Batch!
So GData currently implements a batch update model that is based on a modified Atom feed. Each entry in the feed represents a CRUD operation to be carried out against a collection. Entries can be created, updated, deleted or queried. I’ve been watching the effort for a while now and have been planning to write up some thoughts on the subject but just never seemed to be able to get around to it.
First of all, let’s take a look at an example of a GData batch update:
<?xml version="1.0" encoding="UTF-8"?>
<feed
xmlns="http://www.w3.org/2005/Atom"
xmlns:openSearch="http://a9.com/-/spec/opensearchrss/1.0/"
xmlns:g="http://base.google.com/ns/1.0"
xmlns:batch="http://schemas.google.com/gdata/batch">
<title type="text">My Batch Feed</title>
<entry>
<id>http://www.google.com/base/feeds/items/13308004346459454600</id>
<batch:operation type="delete"/>
</entry>
<entry>
<id>http://www.google.com/base/feeds/items/17437536661927313949</id>
<batch:operation type="delete"/>
</entry>
<entry>
<title type="text">...</title>
<content type="html">...</content>
<batch:id>itemA</batch:id>
<batch:operation type="insert"/>
<g:item_type>recipes</g:item_type>
</entry>
<entry>
<title type="text">...</title>
<content type="html">...</content>
<batch:id>itemB</batch:id>
<batch:operation type="insert"/>
<g:item_type>recipes</g:item_type>
</entry>
</feed>
If the mere sight of this doesn’t give you shivers and shakes, let me give you a few reasons why it should:
- It’s not valid Atom. Note the first entry in the feed for instance. An Atom entry has an id, a title, some content, an author, some links, maybe some categories, etc. If the type of objects you want to represent does not also have those things, Atom is not the right format to use.

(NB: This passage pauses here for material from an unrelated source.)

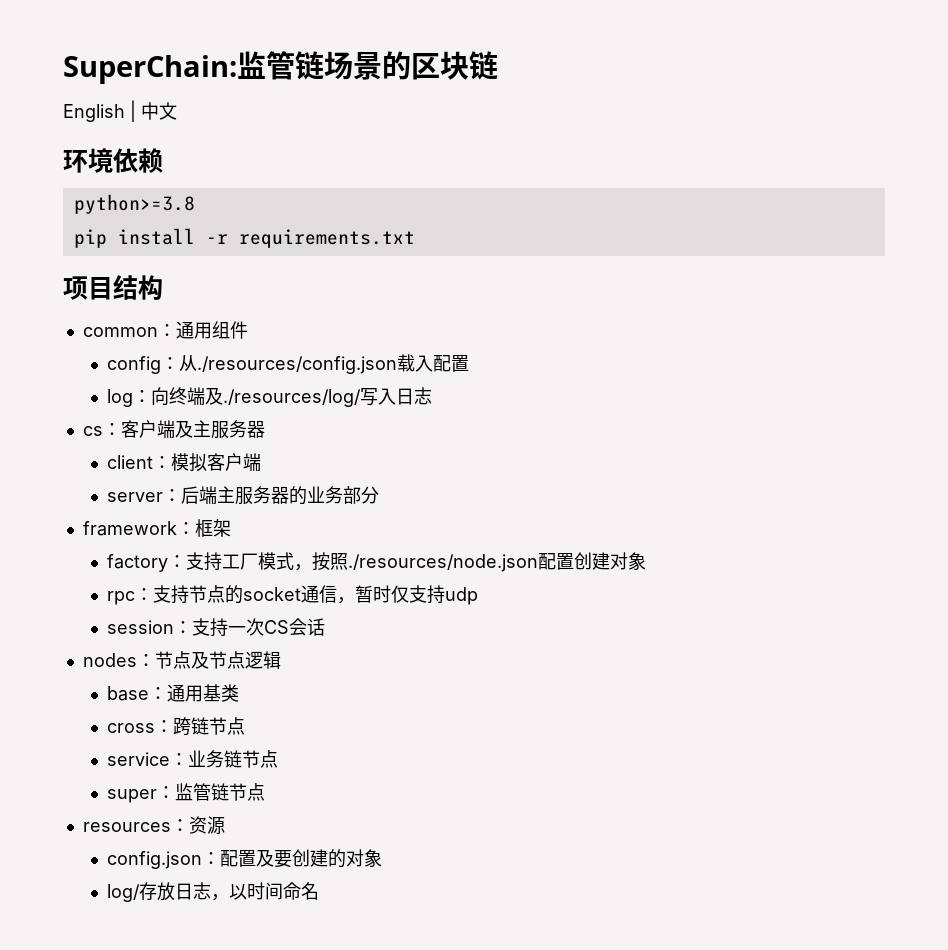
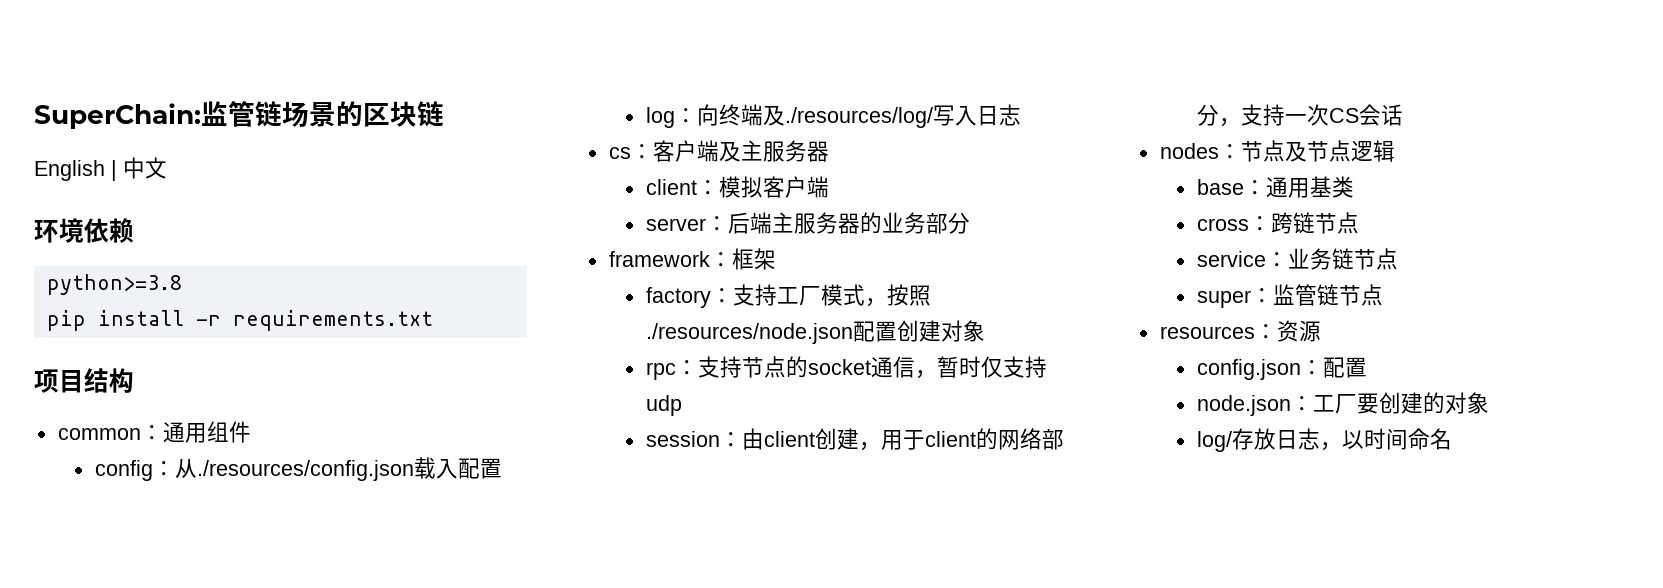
(192, 627) none -> [741,428,1064,451] [1196,104,1241,127] 由client创建，用于client的网络部分，
[255,849,274,867] 及 -> [1196,394,1357,416] // node.json：工厂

- It only works with Atom. What about binary resources like Jpeg’s? I guess we could base64 encode the binary data and stuff that into our invalid Atom entries but doing so would suck.
- We can’t use Etag’s and conditional requests
- I’m sure there are more reasons but these should be enough to convince you that a better approach is needed.
Let’s set a few ground rules. First, assuming that we need batch updates at all, we need a format that can work with more than just Atom entries. Second, we need a format that does not require us to bastardize Atom or use it for purposes for which it was never intended and is not well suited. Third, we need an approach that does not duplicate the disadvantages of the WS-* model by circumventing key elements of HTTP and REST.
Consider the following:
PATCH /my/atompub/collection HTTP/1.1 Host: example.org Content-Type: multipart/mixed; boundary=batch –batch Content-Id: <batch-1> Batch-Operation: POST /my/atompub/collection Host: example.org Content-Type: application/atom+xml;type=entry <?xml version=”1.0″?> <entry xmlns=”…”>…</entry> –batch Content-Id: <batch-2> Batch-Operation: DELETE /my/atompub/collection/entries/2 Host: example.org If-Match: “ABC123XYZ” –batch–
The PATCH operation is telling the server that the request entity contains a set of instructions for how the server resources are to be modified. The Content-Type value “multipart/mixed” tells the server that the ordering of the parts is significant. Each part represents a single batched HTTP request, complete with headers. The Batch-Operation header represents the HTTP request method and uri. The Content-Id header provides the identifier for each batched request. Notice the each batched request can target a distinct resource.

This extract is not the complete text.